The ’80s wasn’t a great decade for football comedies, but it had a strong showing in the field of occasionally amusing Goldie Hawn films, one of which revolved around the daughter of a much-admired football coach who wants to follow in her father’s footsteps, no matter how difficult a task it may prove to be. It’s a testament to how little faith the powers that be have in Molly McGrath (Hawn) that the only gig they’re willing to give her is at Central High School, an educational institution filled with sexist, racist teenage athletes—including Woody Harrelson, Wesley Snipes, and Mykelti Williamson—who find the idea of having her as their coach to be absolutely preposterous. Molly’s enthusiasm remains unflagging for an extended period of time, and just as her gusto starts to go, her team conveniently comes around and decides they’re willing to take her coaching seriously. As a result, the team ends up taking home the glory against Prescott High School, resulting in high-fives all around and a performance of LL Cool J’s “Football Rap” over the closing credits.

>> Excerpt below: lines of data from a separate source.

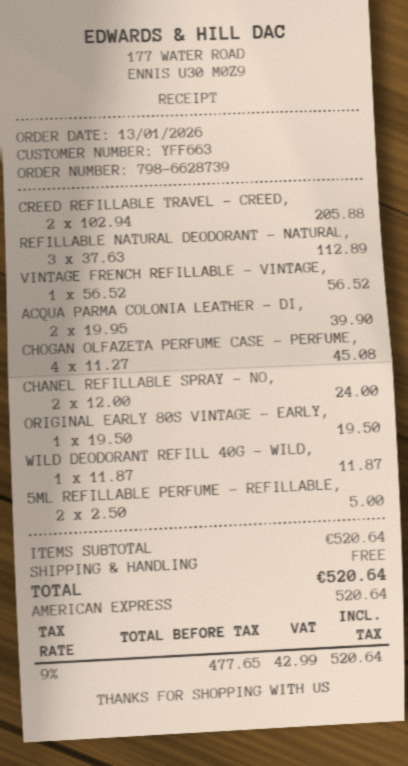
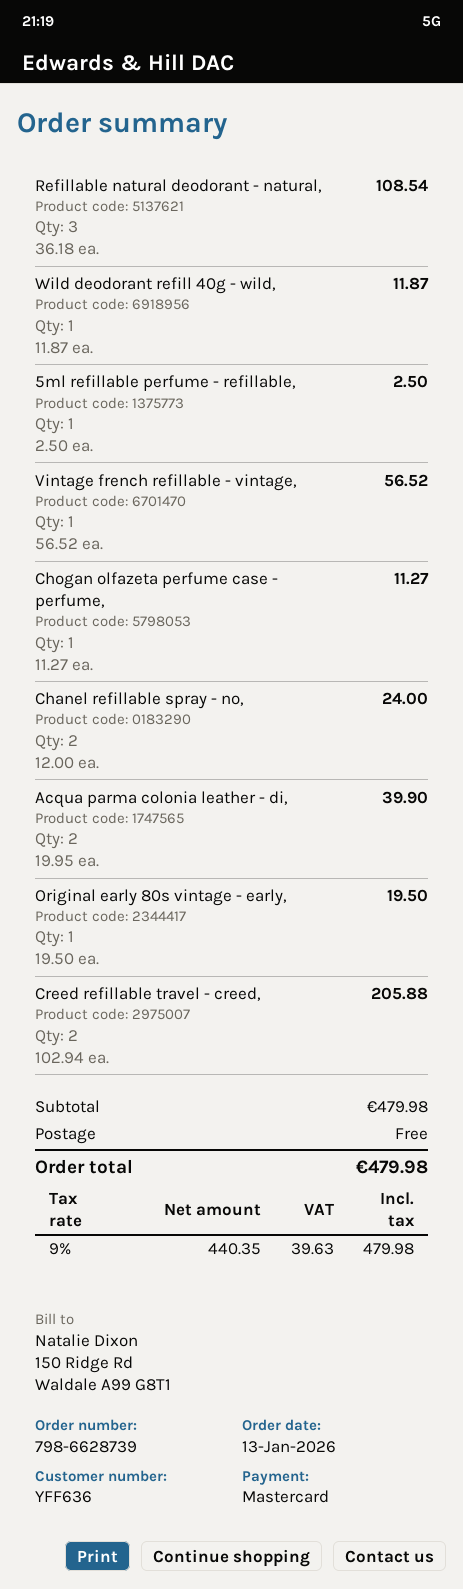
customer number: YFF663 -> YFF636
payment method: American Express -> Mastercard
REFILLABLE NATURAL DEODORANT - NATURAL,: 3 x 37.63 = 112.89 -> 3 x 36.18 = 108.54
CHOGAN OLFAZETA PERFUME CASE - PERFUME,: 4 x 11.27 = 45.08 -> 1 x 11.27 = 11.27
5ML REFILLABLE PERFUME - REFILLABLE,: 2 x 2.50 = 5.00 -> 1 x 2.50 = 2.50
subtotal: 520.64 -> 479.98
net: 477.65 -> 440.35
tax: 9% = 42.99 -> 9% = 39.63
total: 520.64 -> 479.98

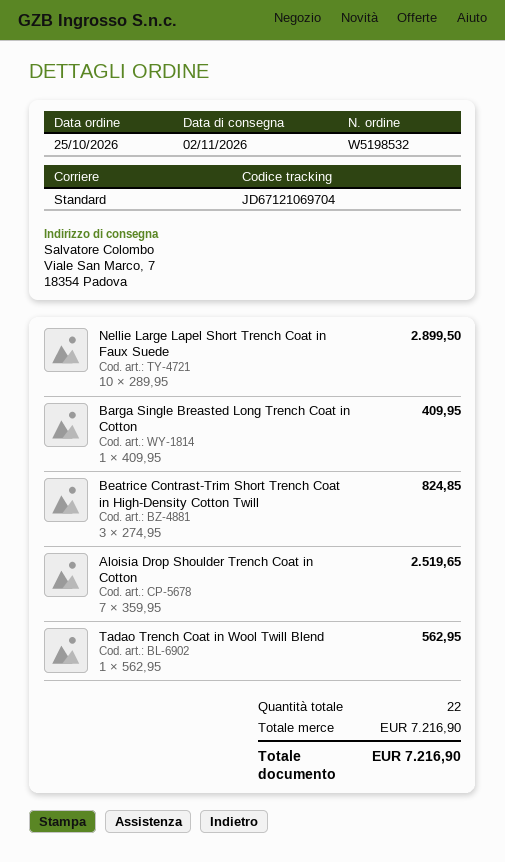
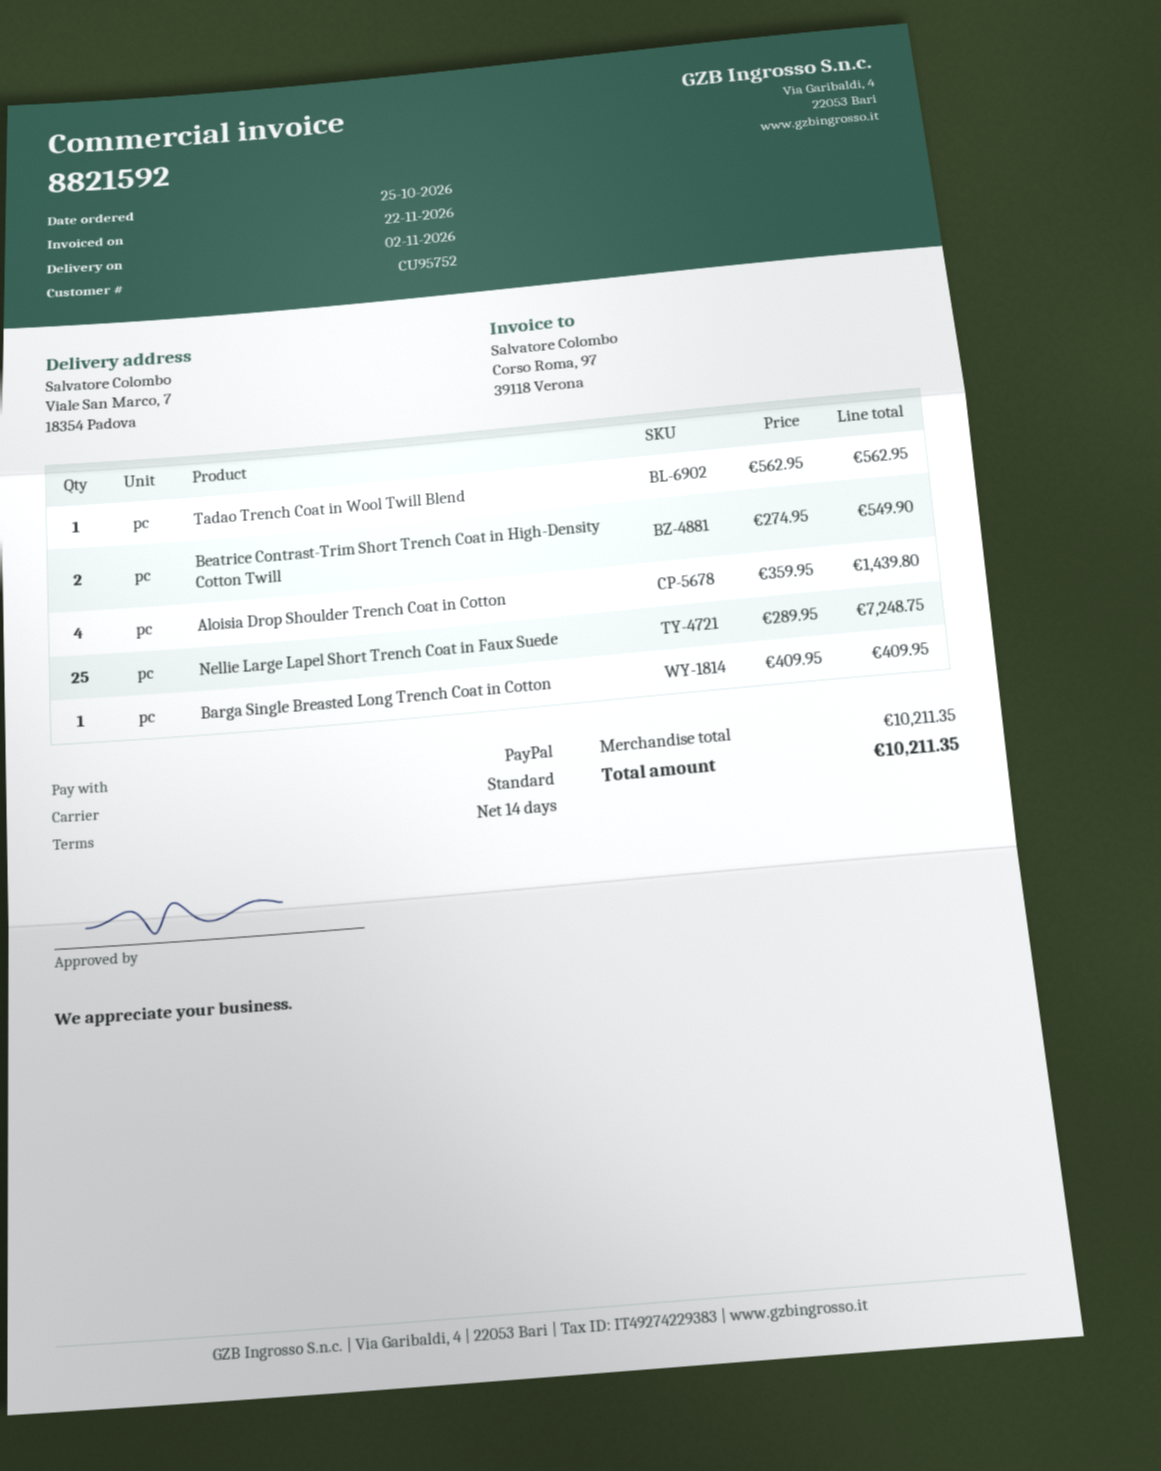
Nellie Large Lapel Short Trench Coat in Faux Suede: 10 x 289.95 = 2899.50 -> 25 x 289.95 = 7248.75
Beatrice Contrast-Trim Short Trench Coat in High-Density Cotton Twill: 3 x 274.95 = 824.85 -> 2 x 274.95 = 549.90
Aloisia Drop Shoulder Trench Coat in Cotton: 7 x 359.95 = 2519.65 -> 4 x 359.95 = 1439.80
subtotal: 7216.90 -> 10211.35
total: 7216.90 -> 10211.35

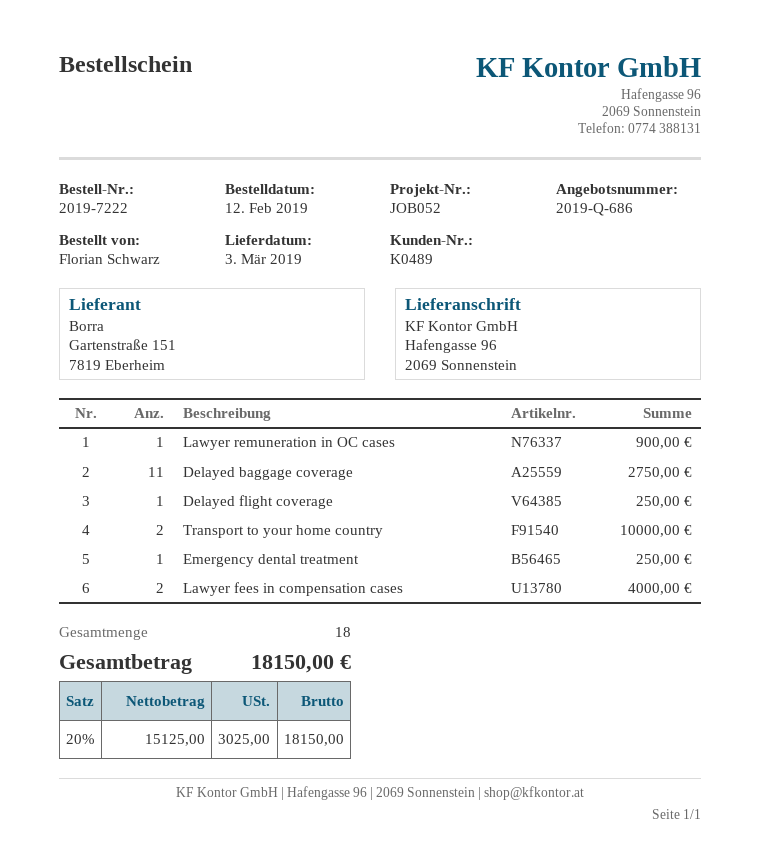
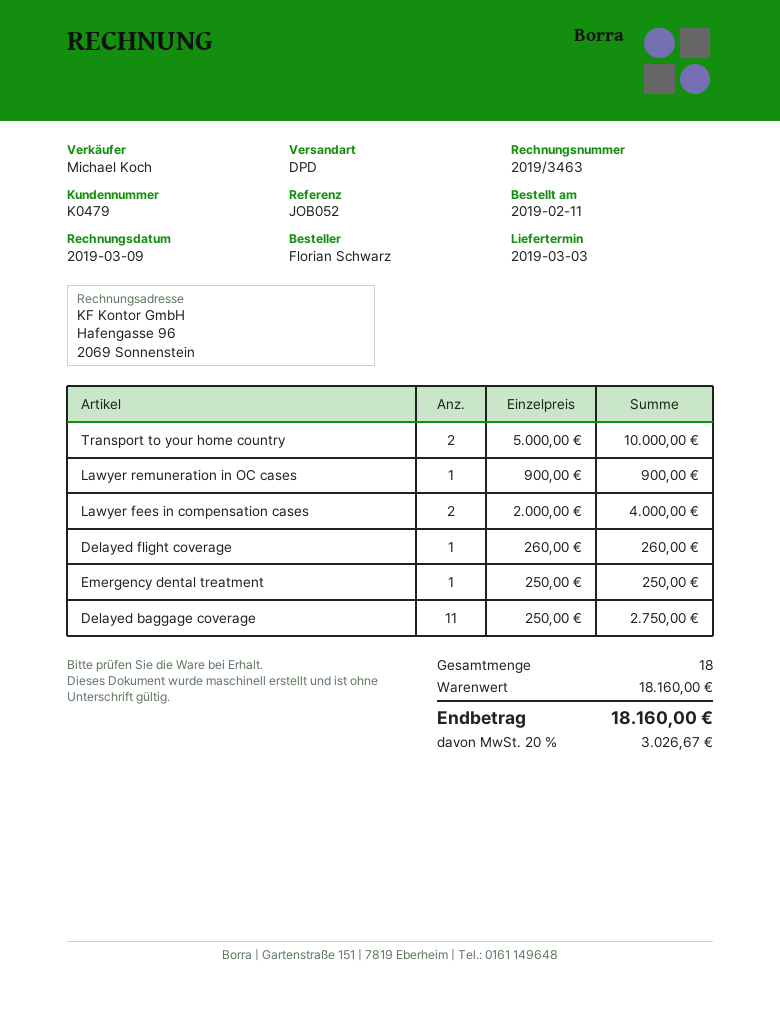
order date: 2019-02-12 -> 2019-02-11
customer number: K0489 -> K0479
Delayed flight coverage: 1 for 250.00 -> 1 for 260.00
tax: 20% = 3025.00 -> 20% = 3026.67
total: 18150.00 -> 18160.00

In a torrential downpour on the world’s darkest football field, the Los Angeles Stallions find themselves losing to the Cleveland Cats. During halftime, star player Billy Cole (future Tae Bo pitchman Billy Blanks) gets a phone call from an unidentified man who reminds him how much money is on the line, so he’d better “start scoring some touchdowns.” Later, with little time remaining on the clock, and the Stallions needing a touchdown to win the game—apparently the spread doesn’t matter?—Cole catches a pass from the quarterback and eludes a pair of tackles with the end zone in sight. When a Cats player looks like he has him for an open-field tackle, Cole pulls a gun out of his uniform and shoots the guy and two other Cats on his way to the end zone. Inexplicably, the teams immediately run out to the filed to surround Cole, and before law enforcement can arrive, he turns to everyone and says, “Ain’t life a bitch?” before putting the gun to his head and pulling the trigger.